[Recorded data]
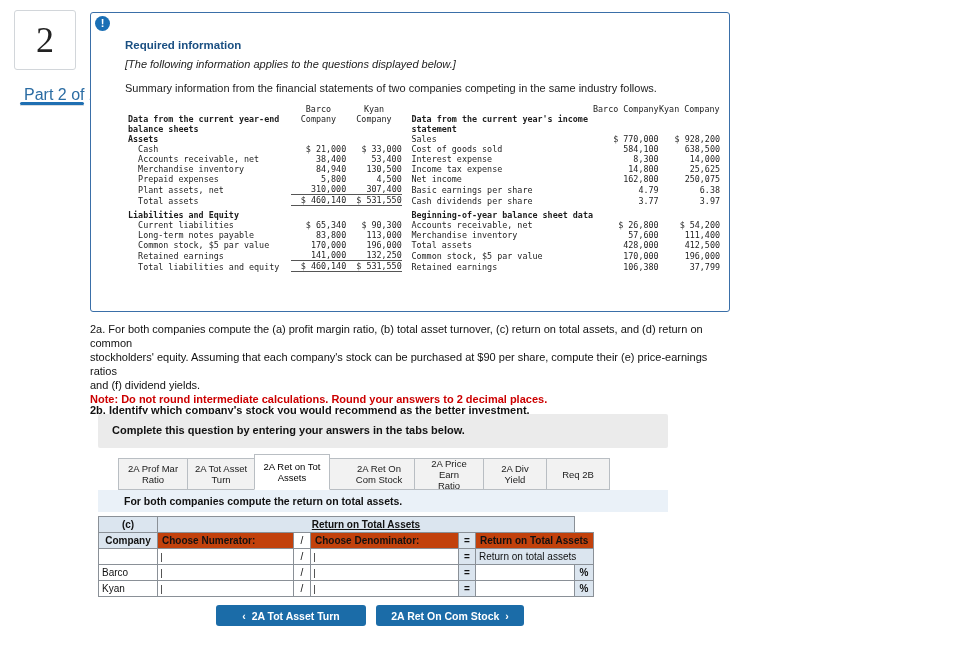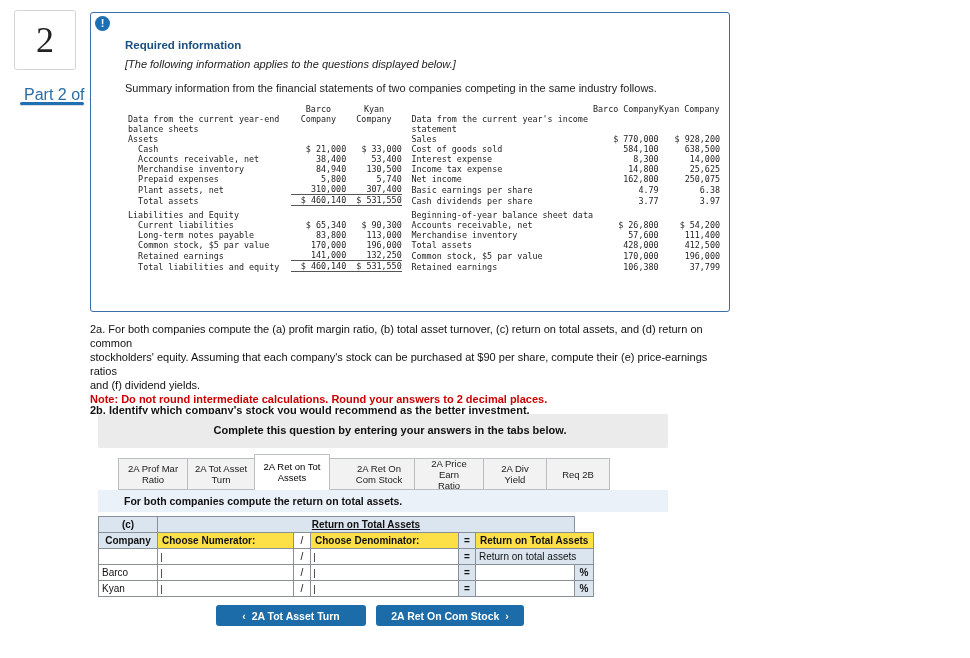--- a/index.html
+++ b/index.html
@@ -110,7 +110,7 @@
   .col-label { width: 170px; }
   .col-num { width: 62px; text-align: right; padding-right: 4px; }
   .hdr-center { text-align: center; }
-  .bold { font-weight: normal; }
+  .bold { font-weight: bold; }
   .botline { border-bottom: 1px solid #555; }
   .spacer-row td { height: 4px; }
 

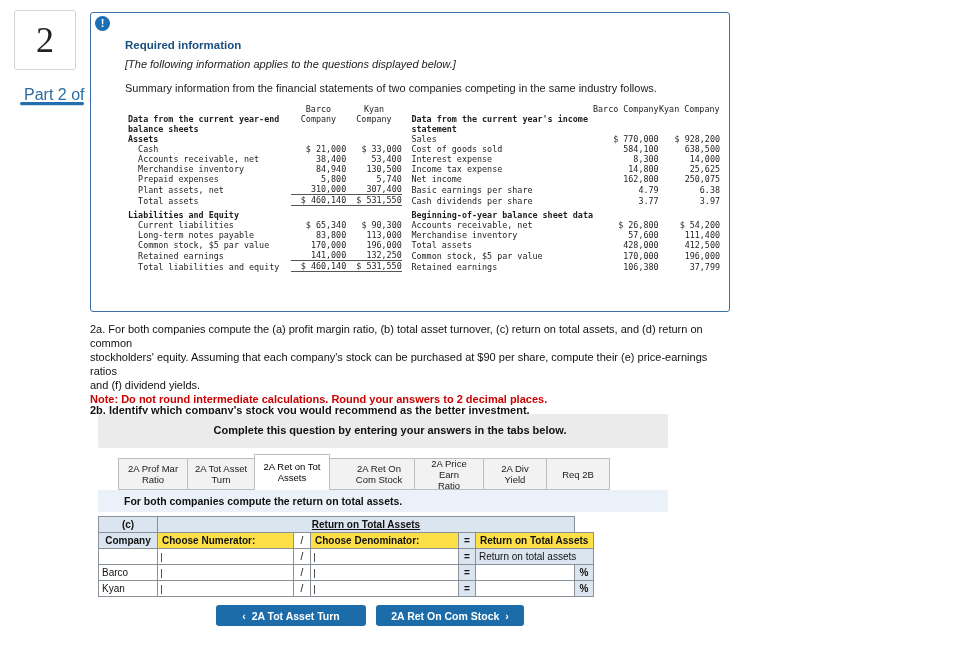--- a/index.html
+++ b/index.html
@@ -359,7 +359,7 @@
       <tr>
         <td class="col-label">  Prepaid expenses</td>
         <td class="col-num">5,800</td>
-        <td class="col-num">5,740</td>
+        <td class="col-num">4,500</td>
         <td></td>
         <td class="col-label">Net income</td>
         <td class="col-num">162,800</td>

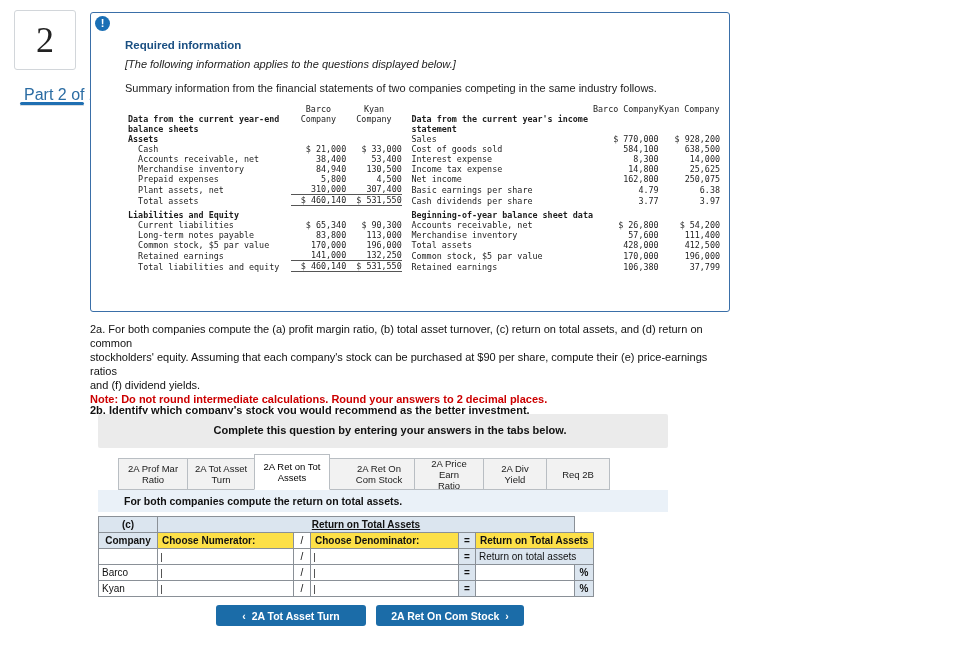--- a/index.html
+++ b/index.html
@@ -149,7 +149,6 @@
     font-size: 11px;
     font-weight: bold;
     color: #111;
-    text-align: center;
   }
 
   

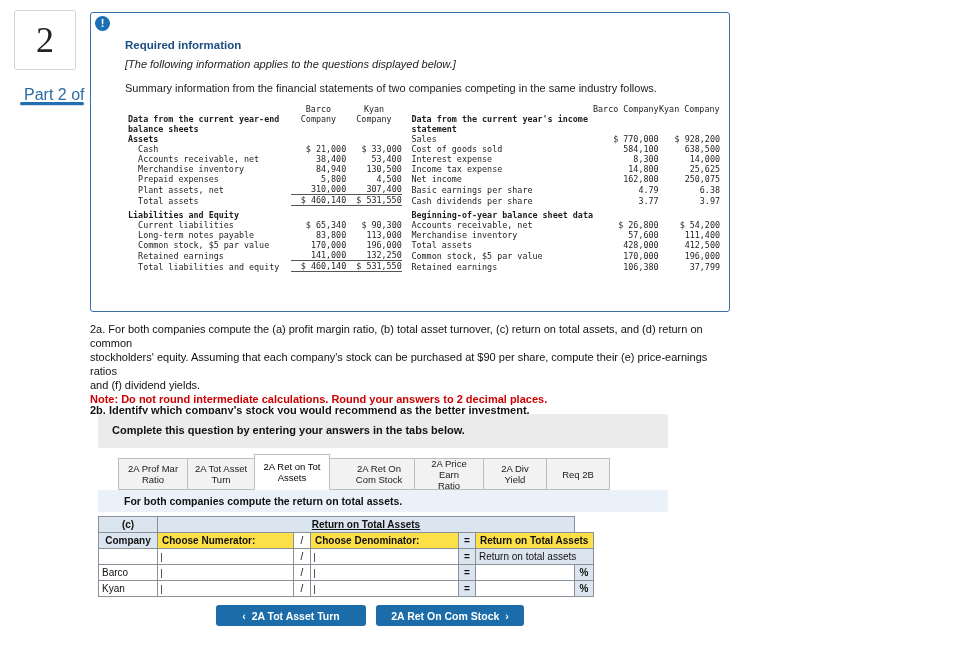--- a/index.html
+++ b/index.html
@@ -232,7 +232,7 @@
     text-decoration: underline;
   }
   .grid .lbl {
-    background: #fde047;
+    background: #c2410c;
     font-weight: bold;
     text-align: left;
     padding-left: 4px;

---

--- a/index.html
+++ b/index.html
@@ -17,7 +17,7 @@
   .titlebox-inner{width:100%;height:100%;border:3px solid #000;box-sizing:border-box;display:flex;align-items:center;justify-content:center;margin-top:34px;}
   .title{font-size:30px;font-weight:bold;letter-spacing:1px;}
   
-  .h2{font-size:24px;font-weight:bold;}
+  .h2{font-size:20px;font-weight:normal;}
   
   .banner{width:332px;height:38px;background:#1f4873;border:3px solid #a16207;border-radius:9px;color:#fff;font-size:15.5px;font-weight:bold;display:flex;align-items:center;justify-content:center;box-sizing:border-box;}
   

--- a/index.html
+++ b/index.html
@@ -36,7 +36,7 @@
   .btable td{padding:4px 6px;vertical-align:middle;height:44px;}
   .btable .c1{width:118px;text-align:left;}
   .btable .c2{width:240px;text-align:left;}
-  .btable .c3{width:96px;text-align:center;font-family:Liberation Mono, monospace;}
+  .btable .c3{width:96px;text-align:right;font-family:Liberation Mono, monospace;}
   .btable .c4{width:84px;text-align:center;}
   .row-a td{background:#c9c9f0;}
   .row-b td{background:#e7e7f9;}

==

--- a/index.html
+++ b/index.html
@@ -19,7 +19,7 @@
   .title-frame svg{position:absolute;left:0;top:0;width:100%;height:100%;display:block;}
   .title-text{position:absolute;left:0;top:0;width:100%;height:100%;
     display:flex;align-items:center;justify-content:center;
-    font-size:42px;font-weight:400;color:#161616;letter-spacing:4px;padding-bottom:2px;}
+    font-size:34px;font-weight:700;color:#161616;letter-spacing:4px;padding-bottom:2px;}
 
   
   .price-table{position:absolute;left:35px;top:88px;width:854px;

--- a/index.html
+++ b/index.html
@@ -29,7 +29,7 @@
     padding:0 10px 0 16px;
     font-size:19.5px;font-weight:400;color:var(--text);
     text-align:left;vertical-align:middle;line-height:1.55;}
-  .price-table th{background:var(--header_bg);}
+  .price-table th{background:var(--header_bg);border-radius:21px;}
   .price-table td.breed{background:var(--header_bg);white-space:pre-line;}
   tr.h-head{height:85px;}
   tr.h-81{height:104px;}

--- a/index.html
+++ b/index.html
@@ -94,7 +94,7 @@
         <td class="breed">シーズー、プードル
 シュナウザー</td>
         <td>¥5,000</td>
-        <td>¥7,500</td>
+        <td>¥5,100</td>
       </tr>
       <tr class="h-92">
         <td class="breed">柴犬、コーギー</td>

* DESCRIPTION OF THE TASK *
A single figure is required: the number of lines above in which the word "label" occurs.

* ANSWER *
3